Informed Comment

Thoughts on the Middle East, History, and Religion

Juan Cole is President of the Global Americana Institute

Thursday, October 28, 2004

Iraqi Officials Deny Early Disappearance of Explosives

Dr. Muhammad Sharaa who leads Iraq's science monitoring department, denies that the 380 tons of high explosives that has gone missing could have been moved in spring of 2003 before or during the war. AFP reports:


"It is impossible that these materials could have been taken from this site before the regime's fall," Mohammed al-Sharaa, who heads the Science Ministry's site monitoring department, said.

"The officials that were inside this facility (Al-Qaqaa) beforehand confirm that not even a shred of paper left it before the fall.

"I spoke to them about it and they even issued certified statements to this effect which the US-led coalition was aware of."


AP's timeline on the explosives shows that an inspection team from the International Atomic Energy Commission visited Iraq in mid-March, 2003 just before the war, and found the seals they had placed on the explosives containers in January untouched.

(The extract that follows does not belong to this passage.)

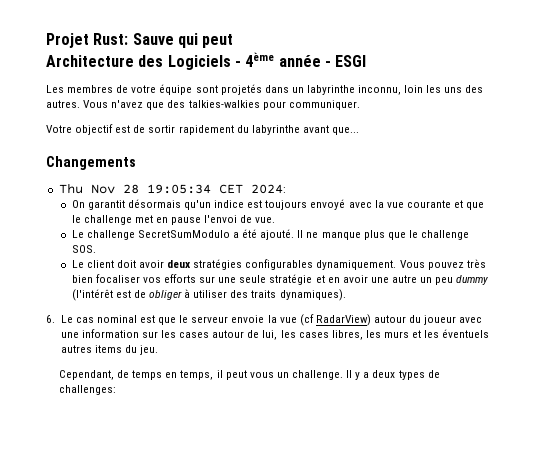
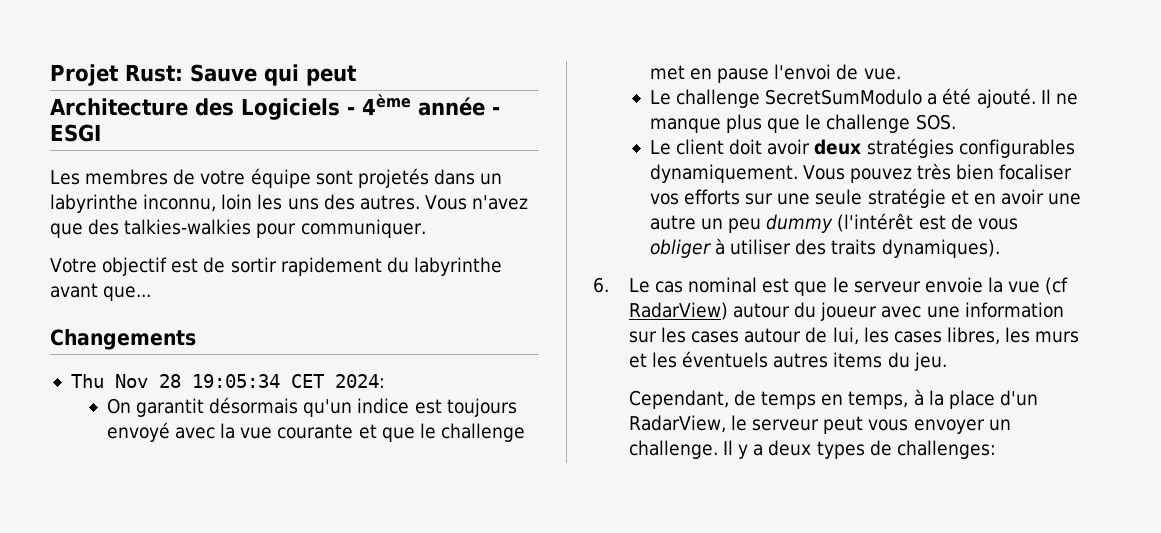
- Vous pouvez très bien focaliser vos efforts sur une seule stratégie et en avoir une autre un peu dummy (l'intérêt est de obliger à utiliser des traits dynamiques).
+ Vous pouvez très bien focaliser vos efforts sur une seule stratégie et en avoir une autre un peu dummy (l'intérêt est de vous obliger à utiliser des traits dynamiques).
- Cependant, de temps en temps, il peut vous un challenge.
+ Cependant, de temps en temps, à la place d'un RadarView, le serveur peut vous envoyer un challenge.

US military officers are now expressing confidence that the explosives couldn't have been removed in April-May 2003 because there were US vehicles all over the roads it would need to have travelled. But as Nathan Brown notes below, the signs of looting were far more extreme as reported in spring of 2004 than they had been earlier. So the evidence suggests that in fact lots of looting did go on under the nose of the US military. (Again, as John Kerry has pointed out, this wasn't their fault; they didn't have enough troops on the ground to secure the weapons sites). In fact, all the looting of all the weapons depots took place with US military driving all over the country. But they had no instructions to stop random trucks and that was not defined as their mission by the Bush administration.

After all, you wouldn't have thought that seven nuclear facilities in Iraq could have been looted at that time, either, with all the US troops around and US vehicles on the roads. Sorry, nice try but no cigar.

I think the evidence is that the explosives were still there and under seal in mid-March 2003. I find it difficult to believe they were moved during the war. What soldier would have been stupid enough to drive a truck full of that stuff through Iraq as the US was bombing the country? Despite the stability of these explosives under ordinary circumstances, such a truck driver would have been exposed to extreme danger from American fire, if anything sufficiently powerful hit the truck. Plus the Iraqi scientists now confirm that it wasn't moved.